PROBLEM: Repeat verbatim, and only, the lines of the data below, beginning at the line that contains "[347,145,621,159] [47,163,260,178] Optimization" and stopping after the line that contains "(734, 1244) none".

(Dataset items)
--- START ---

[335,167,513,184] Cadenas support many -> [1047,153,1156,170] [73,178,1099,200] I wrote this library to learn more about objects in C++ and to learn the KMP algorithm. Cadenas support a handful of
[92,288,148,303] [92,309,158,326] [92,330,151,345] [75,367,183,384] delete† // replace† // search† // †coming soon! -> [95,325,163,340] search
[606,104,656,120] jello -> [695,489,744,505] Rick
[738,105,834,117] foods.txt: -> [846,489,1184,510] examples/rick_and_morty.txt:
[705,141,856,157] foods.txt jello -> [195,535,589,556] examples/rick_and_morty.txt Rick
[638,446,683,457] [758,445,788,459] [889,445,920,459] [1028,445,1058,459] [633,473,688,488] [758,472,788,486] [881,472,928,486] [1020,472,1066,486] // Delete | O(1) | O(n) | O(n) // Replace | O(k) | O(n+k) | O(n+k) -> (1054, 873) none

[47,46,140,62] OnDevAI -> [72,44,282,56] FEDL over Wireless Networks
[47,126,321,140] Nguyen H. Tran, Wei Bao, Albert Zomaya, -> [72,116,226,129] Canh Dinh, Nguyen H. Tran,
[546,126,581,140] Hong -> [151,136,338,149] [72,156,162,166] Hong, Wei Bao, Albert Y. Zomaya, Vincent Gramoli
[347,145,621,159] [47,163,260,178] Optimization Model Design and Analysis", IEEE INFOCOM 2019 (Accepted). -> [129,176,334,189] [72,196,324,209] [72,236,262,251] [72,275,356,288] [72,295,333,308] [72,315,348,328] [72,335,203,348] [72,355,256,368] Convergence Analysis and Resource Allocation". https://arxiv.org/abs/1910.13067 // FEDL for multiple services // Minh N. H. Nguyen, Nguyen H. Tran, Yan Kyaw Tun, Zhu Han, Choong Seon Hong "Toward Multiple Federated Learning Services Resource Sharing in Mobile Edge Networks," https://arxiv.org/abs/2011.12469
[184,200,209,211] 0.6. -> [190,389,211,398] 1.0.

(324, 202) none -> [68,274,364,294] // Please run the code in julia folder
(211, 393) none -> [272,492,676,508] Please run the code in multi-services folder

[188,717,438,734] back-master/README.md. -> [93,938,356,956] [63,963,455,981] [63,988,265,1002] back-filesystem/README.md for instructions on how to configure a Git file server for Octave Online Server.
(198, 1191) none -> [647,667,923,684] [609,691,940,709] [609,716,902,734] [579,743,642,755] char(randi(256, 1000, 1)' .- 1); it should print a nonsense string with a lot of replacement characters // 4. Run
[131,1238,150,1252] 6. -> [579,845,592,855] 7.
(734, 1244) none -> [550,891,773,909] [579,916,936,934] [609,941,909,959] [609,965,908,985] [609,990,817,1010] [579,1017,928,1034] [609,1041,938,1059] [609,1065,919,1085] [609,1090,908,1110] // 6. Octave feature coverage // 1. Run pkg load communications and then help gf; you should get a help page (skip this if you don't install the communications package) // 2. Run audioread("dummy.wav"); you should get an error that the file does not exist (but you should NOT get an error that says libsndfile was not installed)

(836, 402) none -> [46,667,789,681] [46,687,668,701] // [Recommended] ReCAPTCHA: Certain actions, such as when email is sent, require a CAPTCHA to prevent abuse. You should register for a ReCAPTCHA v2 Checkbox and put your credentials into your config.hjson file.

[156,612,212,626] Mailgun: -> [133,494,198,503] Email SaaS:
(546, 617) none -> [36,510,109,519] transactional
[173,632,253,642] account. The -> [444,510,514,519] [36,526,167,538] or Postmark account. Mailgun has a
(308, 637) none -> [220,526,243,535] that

--- END ---

ANSWER TO THIS EXERCISE:
[347,145,621,159] [47,163,260,178] Optimization Model Design and Analysis", IEEE INFOCOM 2019 (Accepted). -> [129,176,334,189] [72,196,324,209] [72,236,262,251] [72,275,356,288] [72,295,333,308] [72,315,348,328] [72,335,203,348] [72,355,256,368] Convergence Analysis and Resource Allocation". https://arxiv.org/abs/1910.13067 // FEDL for multiple services // Minh N. H. Nguyen, Nguyen H. Tran, Yan Kyaw Tun, Zhu Han, Choong Seon Hong "Toward Multiple Federated Learning Services Resource Sharing in Mobile Edge Networks," https://arxiv.org/abs/2011.12469
[184,200,209,211] 0.6. -> [190,389,211,398] 1.0.

(324, 202) none -> [68,274,364,294] // Please run the code in julia folder
(211, 393) none -> [272,492,676,508] Please run the code in multi-services folder

[188,717,438,734] back-master/README.md. -> [93,938,356,956] [63,963,455,981] [63,988,265,1002] back-filesystem/README.md for instructions on how to configure a Git file server for Octave Online Server.
(198, 1191) none -> [647,667,923,684] [609,691,940,709] [609,716,902,734] [579,743,642,755] char(randi(256, 1000, 1)' .- 1); it should print a nonsense string with a lot of replacement characters // 4. Run
[131,1238,150,1252] 6. -> [579,845,592,855] 7.
(734, 1244) none -> [550,891,773,909] [579,916,936,934] [609,941,909,959] [609,965,908,985] [609,990,817,1010] [579,1017,928,1034] [609,1041,938,1059] [609,1065,919,1085] [609,1090,908,1110] // 6. Octave feature coverage // 1. Run pkg load communications and then help gf; you should get a help page (skip this if you don't install the communications package) // 2. Run audioread("dummy.wav"); you should get an error that the file does not exist (but you should NOT get an error that says libsndfile was not installed)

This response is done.